Although the word dissident is itself quite modern, people have been telling stories about the dissident in one form or another for as long as we’ve been telling stories. When the first civilizations emerged more than 5,000 years ago along the fertile floodplains of ancient Iraq, Egypt, India, and Peru, these cultures introduced the oldest stories we know. Among them were the earliest myths and legends, including tales of those who dissented from established authority, often risking their own destruction for the good of humanity.
In some, the dissenters were immortals who defied the tyranny of godly rule. In the Babylonian poem Enuma Elish, dated to the 9th century BC, the storm god Marduk defeats the elder goddess of the primordial waters that raged in the chaos of creation. Two centuries later in his Theogony, the Greek poet Hesiod retold this war of revolution between the old gods and the new. Only this time, the storm god Zeus casts the ancient Titans into the abyss. Cronus, the father of Zeus, had been a demonic ruler, devouring his own children to prevent them from usurping his power. You may have seen Francisco Goya’s ghoulish depiction of Cronus clutching one of his adult offspring in his colossal hands, chewing an arm off the headless corpse, his eyes wild in the blackness, a haunting symbol of Goya’s fear of insanity that he had painted directly onto the walls of his country home outside Madrid.

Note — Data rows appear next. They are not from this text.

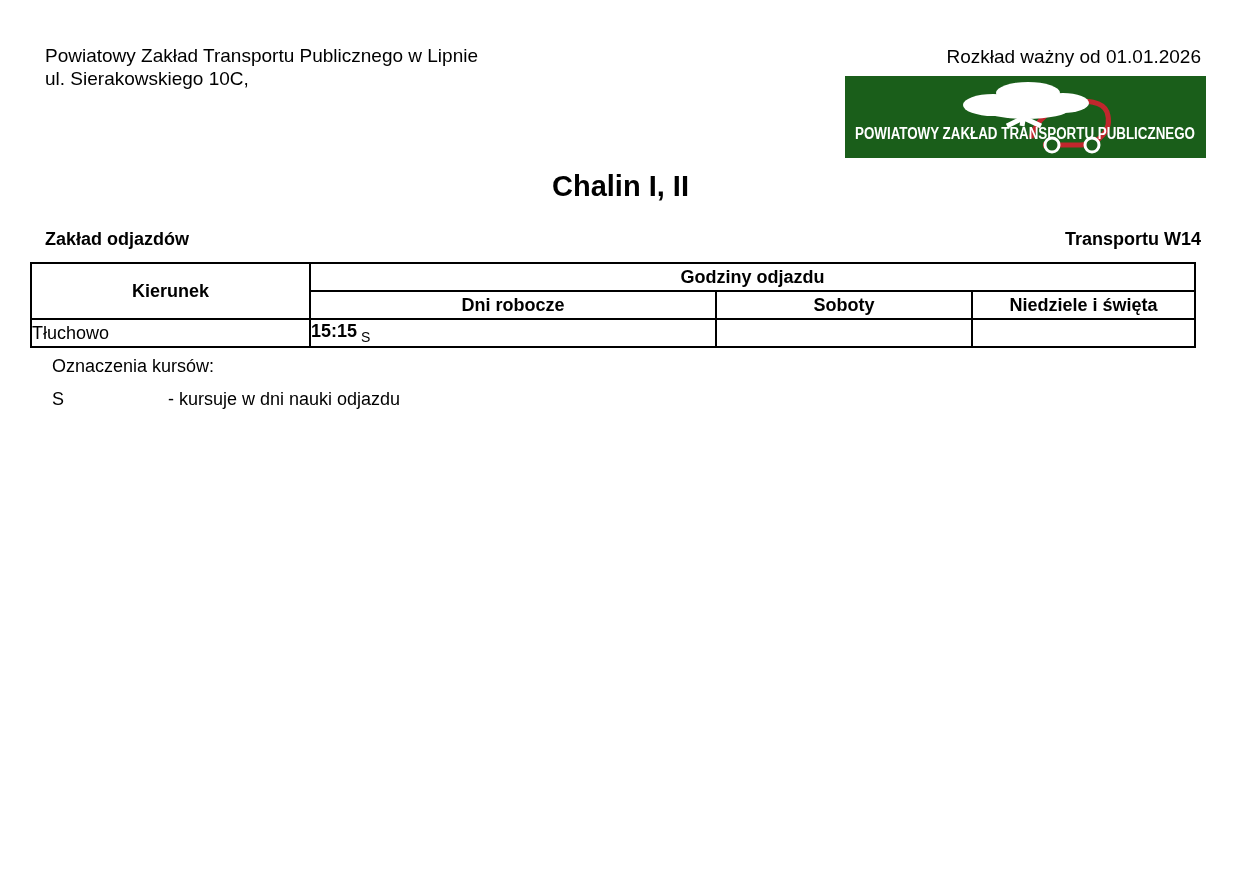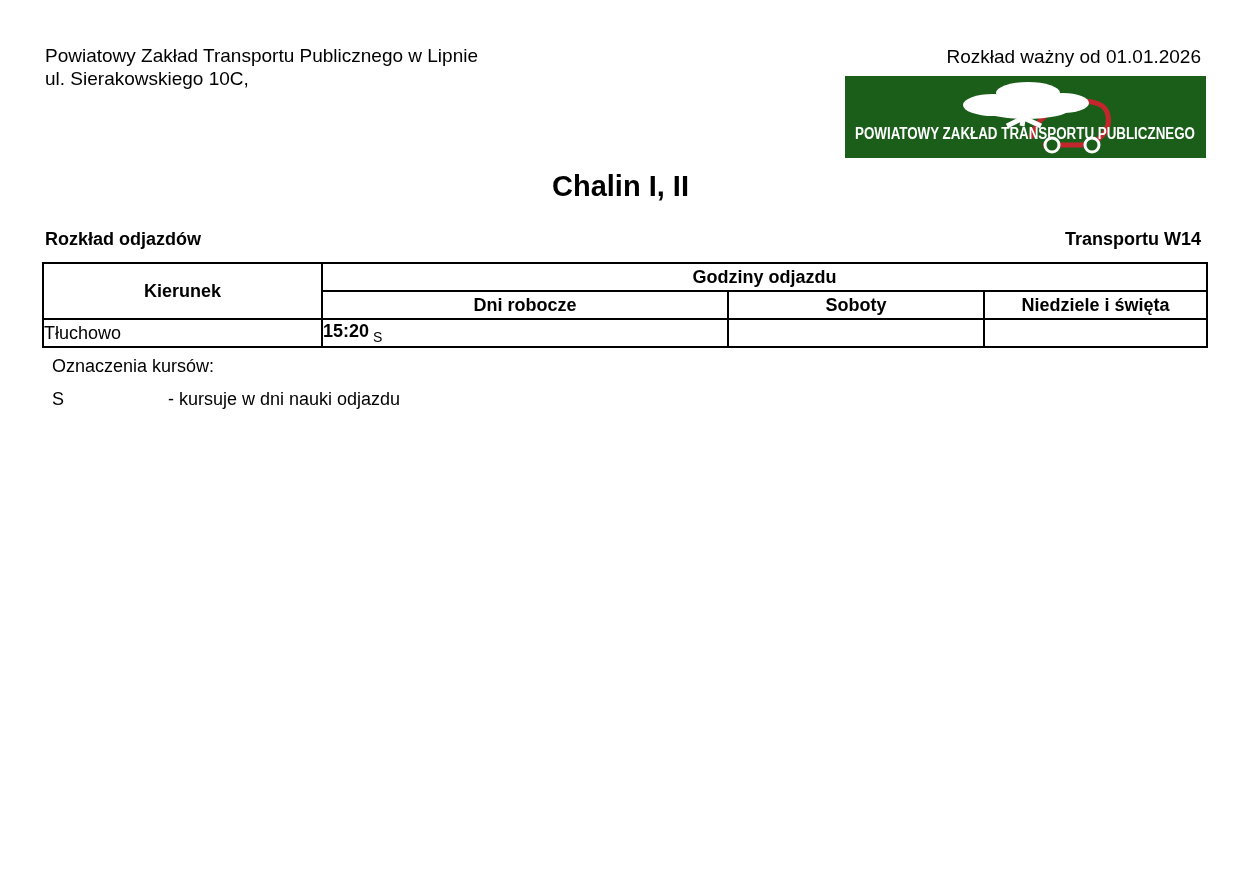"Rozkład odjazdów" span { text: Rozkład -> Zakład }
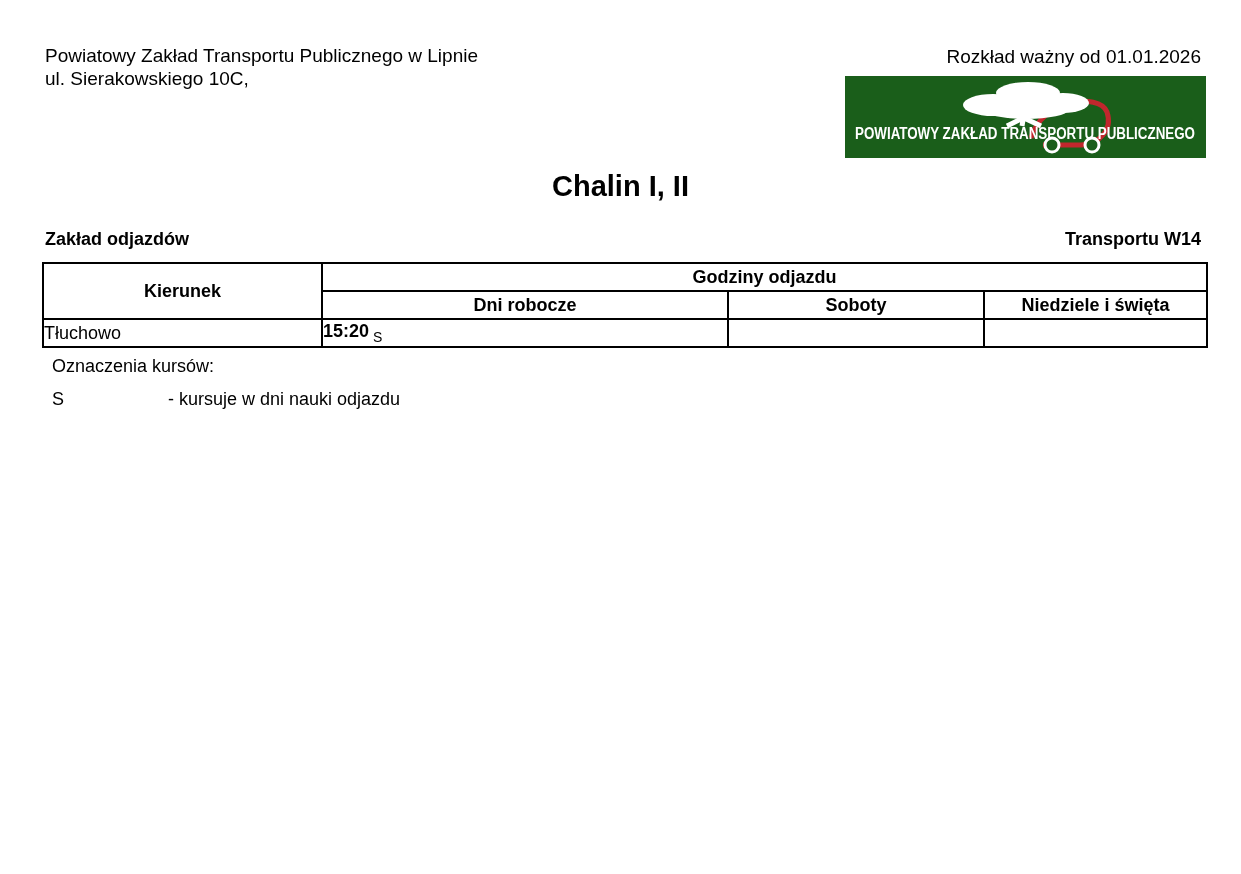"Kierunek" table.timetable { left: 42px -> 30px }
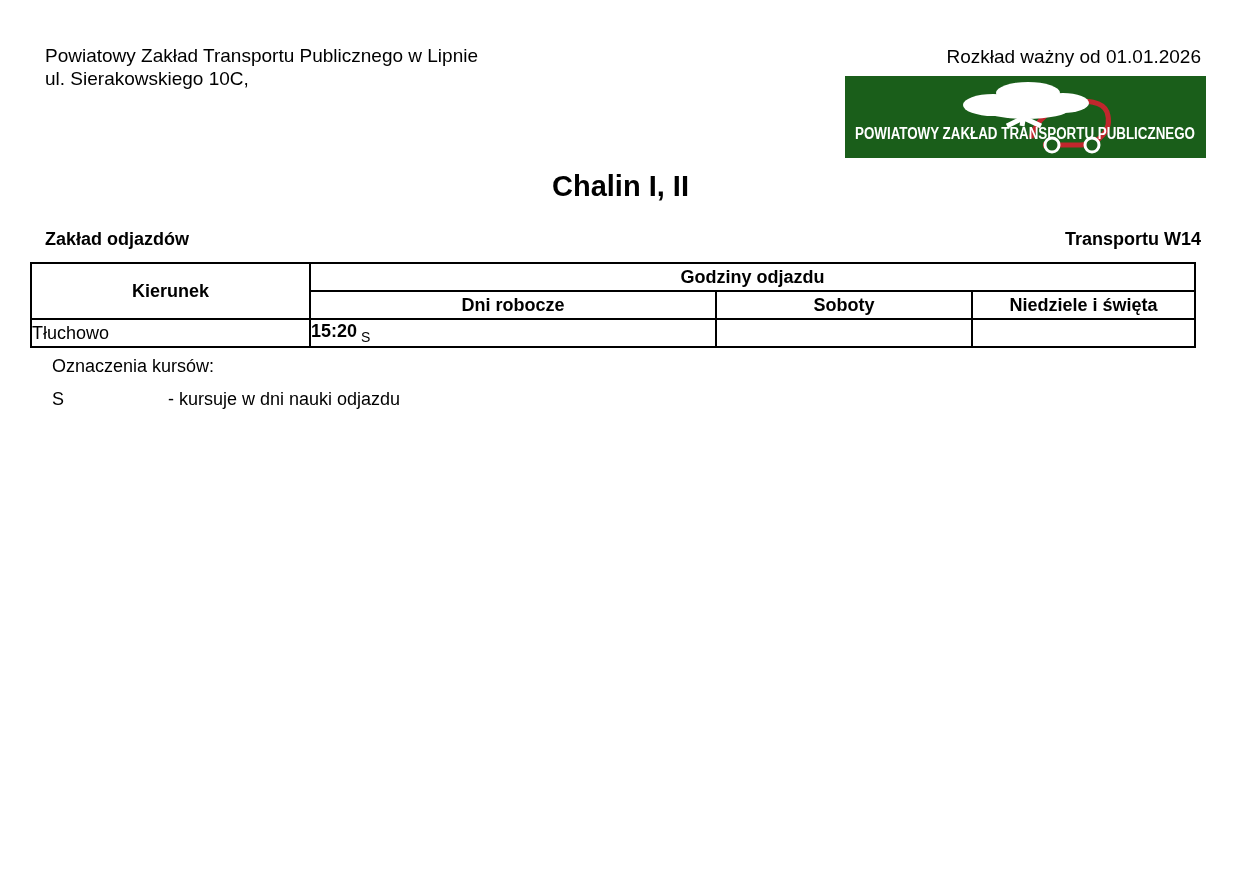"15:20" span.time-value { text: 15:20 -> 15:15 }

In other stories, the dissenters were mortals such as the Sumerian hero Gilgamesh, who rejects the goddess of love and slays the Bull of Heaven. Or half-mortals of royal blood yet humble upbringing, who challenged not a divine kingdom but an earthly one. In the poetry of Hesiod, think of Perseus. The son of Zeus, he was sealed in a wooden chest with his mother and tossed into the sea by her husband, the king of Argos, only to survive and later rescue an Ethiopian princess by turning a sea beast to stone with the head of Medusa. Or think of Rama from the Ramayana, written in the 6th century BC by the Indian poet Valmiki. The human avatar of Vishnu, Rama rescues his wife by killing the demon king Ravana with 31 arrows. At other times, the hero was a commoner who became king by defeating a mortal tyrant. David, the youngest son of a shepherd from Bethlehem, kills Goliath in single combat and is anointed king while still tending his father’s flock.
Gilgamesh, Perseus, Rama, David. These are the greatest heroes of some of our oldest cultures. We can take comfort that early people celebrated the Davids and not the Goliaths. But though each of these figures opposed the despotism of a governing power, we don’t consider any of them dissidents because a dissident doesn’t fight tyranny with thunderbolts like Marduk or Zeus. They do not swing the harpe sword of Perseus or draw the celestial bow of Rama. Nor do they carry a sling and a stone like the young shepherd David. The dissident’s weapon of choice is the blunt force of truth. And if truth be the arrow, speech be the bow.